- Semiz, Beren;
- Hersek, Sinan;
- Pouyan, Maziyar Baran;
- Partida, Cynthia;
- Blazquez-Arroyo, Leticia;
- Selby, Van;
- Wieselthaler, Georg;
- Rehg, James M;
- Klein, Liviu;
- Inan, Omer T
Objective
Left ventricular assist devices (LVADs) fail in up to 10% of patients due to the development of pump thrombosis. Remote monitoring of patients with LVADs can enable early detection and, subsequently, treatment and prevention of pump thrombosis. We assessed whether acoustical signals measured on the chest of patients with LVADs, combined with machine learning algorithms, can be used for detecting pump thrombosis.Methods
13 centrifugal pump (HVAD) recipients were enrolled in the study. When hospitalized for suspected pump thrombosis, clinical data and acoustical recordings were obtained at admission, prior to and after administration of thrombolytic therapy, and every 24 hours until laboratory and pump parameters normalized. First, we selected the most important features among our feature set using LDH-based correlation analysis.

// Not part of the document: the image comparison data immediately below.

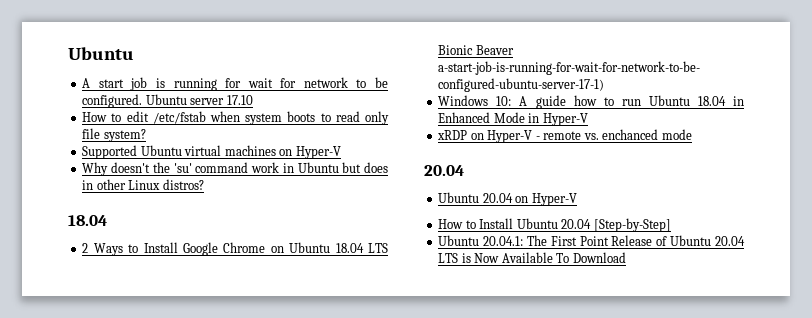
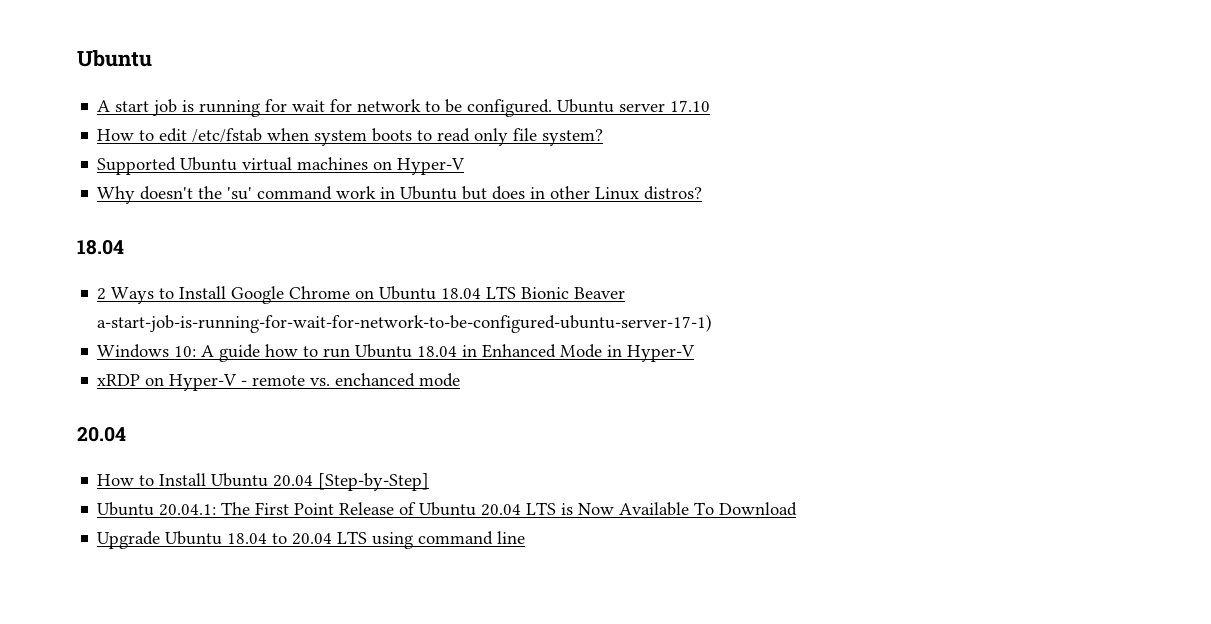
[438,192,577,206] // Ubuntu 20.04 on Hyper-V -> (126, 434) none
(626, 257) none -> [97,531,526,549] // Upgrade Ubuntu 18.04 to 20.04 LTS using command line

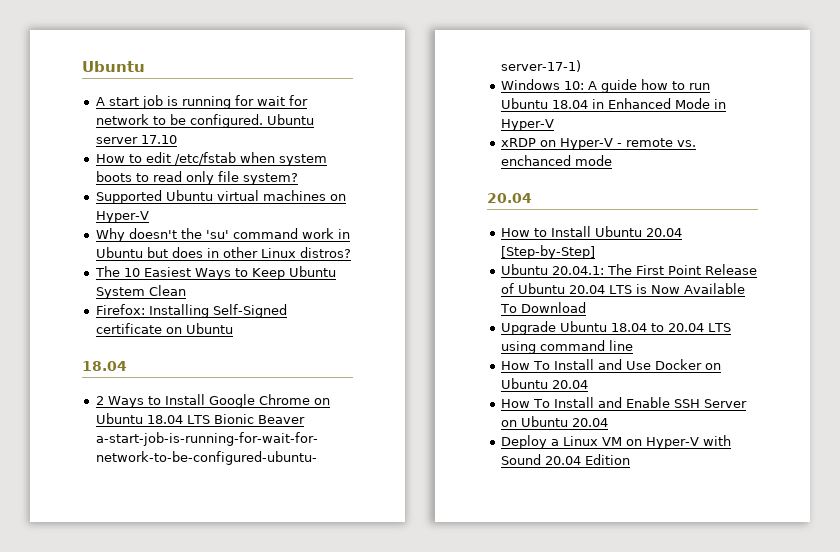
(703, 193) none -> [94,266,336,280] [95,285,186,299] [95,304,287,318] [95,323,233,334] // The 10 Easiest Ways to Keep Ubuntu System Clean // Firefox: Installing Self-Signed certificate on Ubuntu
(526, 537) none -> [500,359,721,370] [500,378,588,389] [500,397,747,408] [500,416,608,427] [500,435,731,449] [500,454,630,465] // How To Install and Use Docker on Ubuntu 20.04 // How To Install and Enable SSH Server on Ubuntu 20.04 // Deploy a Linux VM on Hyper-V with Sound 20.04 Edition

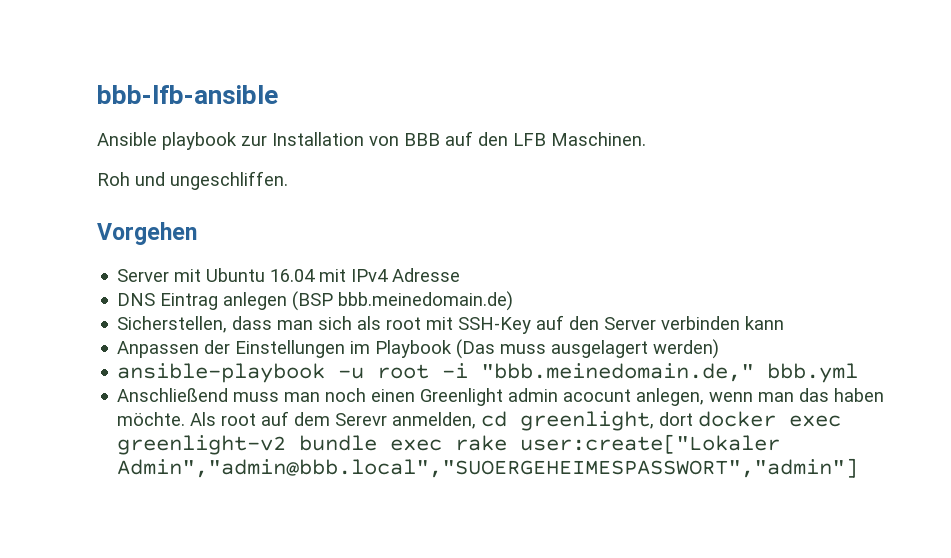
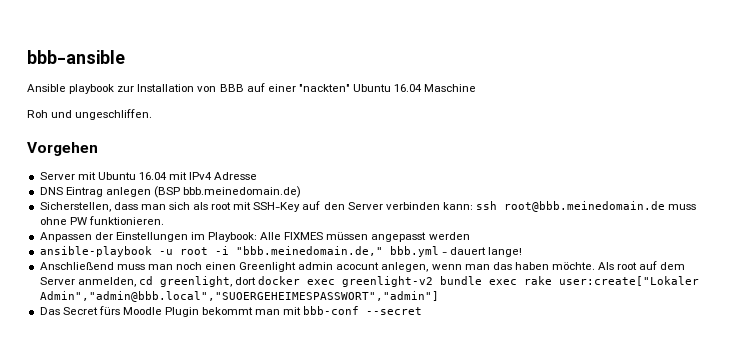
[97,85,278,104] bbb-lfb-ansible -> [27,50,125,64] bbb-ansible
[478,132,646,146] den LFB Maschinen. -> [267,84,477,92] einer "nackten" Ubuntu 16.04 Maschine
[745,316,785,330] [117,339,720,359] kann // Anpassen der Einstellungen im Playbook (Das muss ausgelagert werden) -> [442,201,697,212] [39,216,164,225] [39,232,470,242] kann: ssh root@bbb.meinedomain.de muss ohne PW funktionieren. // Anpassen der Einstellungen im Playbook: Alle FIXMES müssen angepasst werden
(859, 373) none -> [441,247,522,257] - dauert lange!
[335,413,388,426] Serevr -> [39,277,75,285] Server
(859, 468) none -> [39,306,423,317] // Das Secret fürs Moodle Plugin bekommt man mit bbb-conf --secret

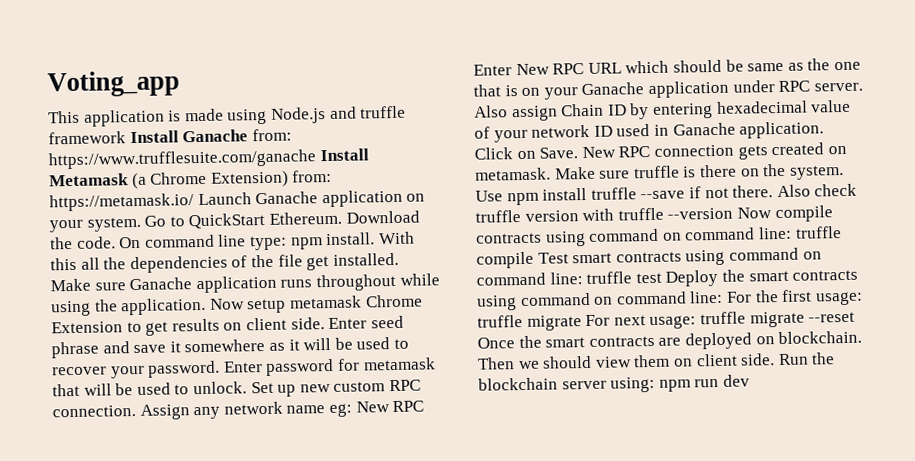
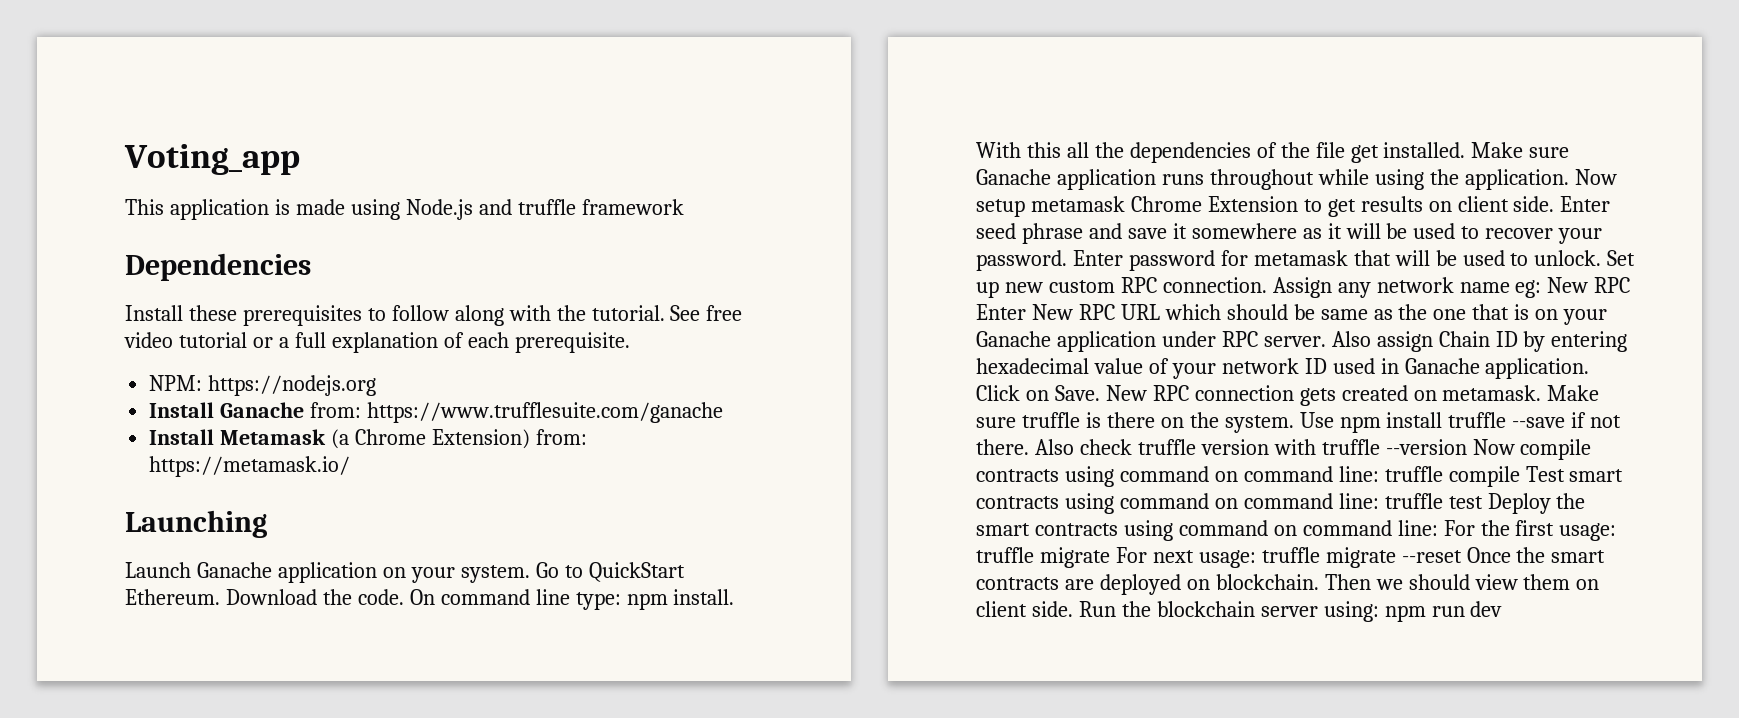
(126, 138) none -> [125,253,311,281] [125,305,743,326] [124,332,630,353] [149,375,377,396] // Dependencies // Install these prerequisites to follow along with the tutorial. See free video tutorial or a full explanation of each prerequisite. // NPM: https://nodejs.org //
(316, 159) none -> (724, 412) //
(194, 202) none -> [125,510,267,538] // Launching //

Then using these features, we trained a logistic regression model and determined our decision threshold to differentiate between thrombosis and non-thrombosis episodes.Results
Accuracy, sensitivity and precision were calculated to be 88.9%, 90.9% and 83.3%, respectively. When tested on the post-thrombolysis data, our algorithm suggested possible pump abnormalities that were not identified by the reference pump power or biomarker abnormalities.Significance
We showed that the acoustical signatures of LVADs can be an index of mechanical deterioration and, when combined with machine learning algorithms, provide clinical decision support regarding the presence of pump thrombosis.